Memasuki aula tempat acara berlangsung, Keyna membuka mantelnya dan menitipkan benda tersebut pada petugas di tempat penitipan barang.
“Kau tidak akan kedinginan?” Calvert bertanya. Agak keberatan Keyna membuka pelapis pakaiannya. Bukannya apa, tetapi Keyna terlihat terlalu menggoda dengan gaun tersebut. Dia merasa tidak rela sesuatu yang hanya menjadi miliknya dilihat oleh orang lain.
“Tidak. Lagipula, tempat sebagus ini tidak mungkin tidak memiliki penghangat ruangan.”
Calvert mengangguk. Namun diam-diam, tatapan lelaki itu tertuju pada sesuatu yang ada pada diri Keyna. Lelaki itu lagi-lagi mengulum senyum setiap kali melihatnya. Setidaknya, para pria tidak akan berani mendekati Keyna selagi dia berada di sisinya.

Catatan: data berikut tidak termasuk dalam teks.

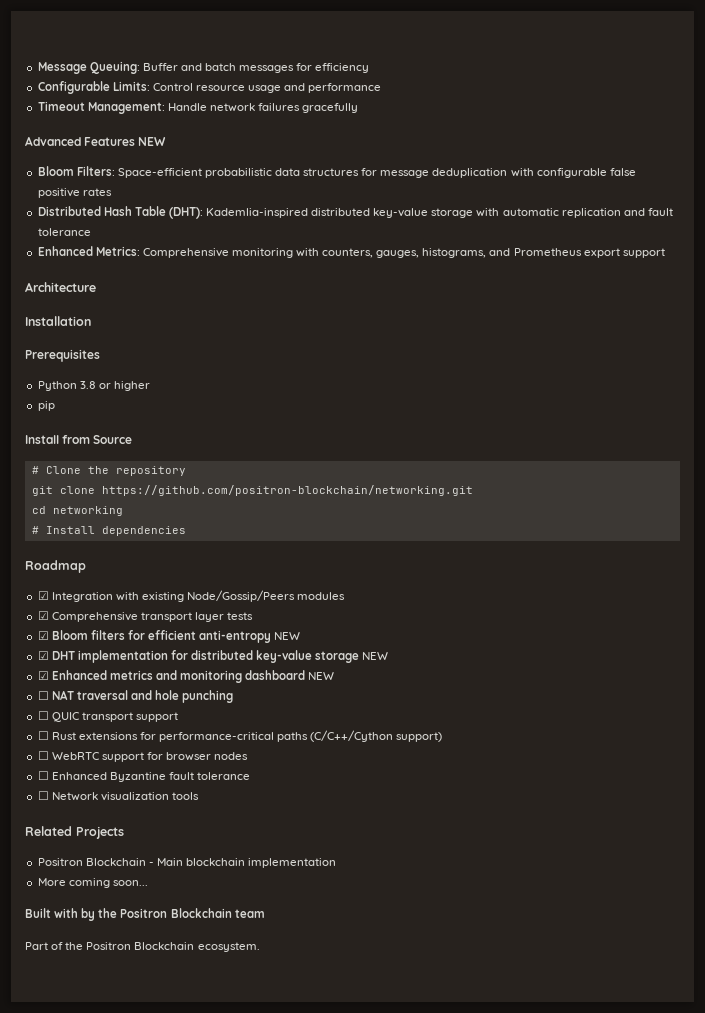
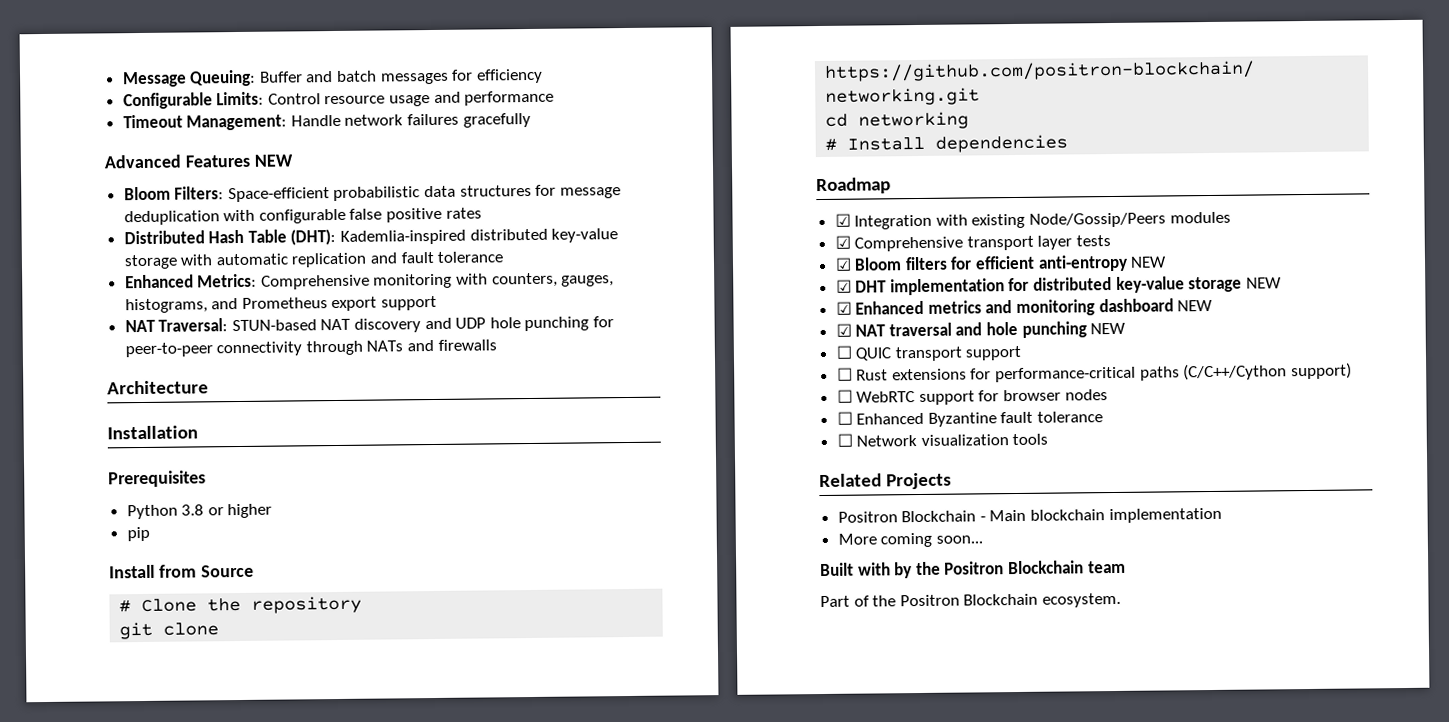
+ NAT Traversal: STUN-based NAT discovery and UDP hole punching for peer-to-peer connectivity through NATs and firewalls
- ☐ NAT traversal and hole punching
+ ☑ NAT traversal and hole punching NEW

“Ada apa?” Keyna melihat Calvert dengan tatapan bingung, sebab ekspresi lelaki itu seperti ingin menertawakan sesuatu yang lucu.
Calvert menggeleng pelan. “Tidak ada,” pungkasnya.
Kemudian berjalan seraya memeluk pinggang ramping Keyna dengan intim dan mesra. Membuat degup jantung Keyna kacau balau dibuatnya. Calvert sedikit terlalu dekat dan Keyna merasa dadanya sesak.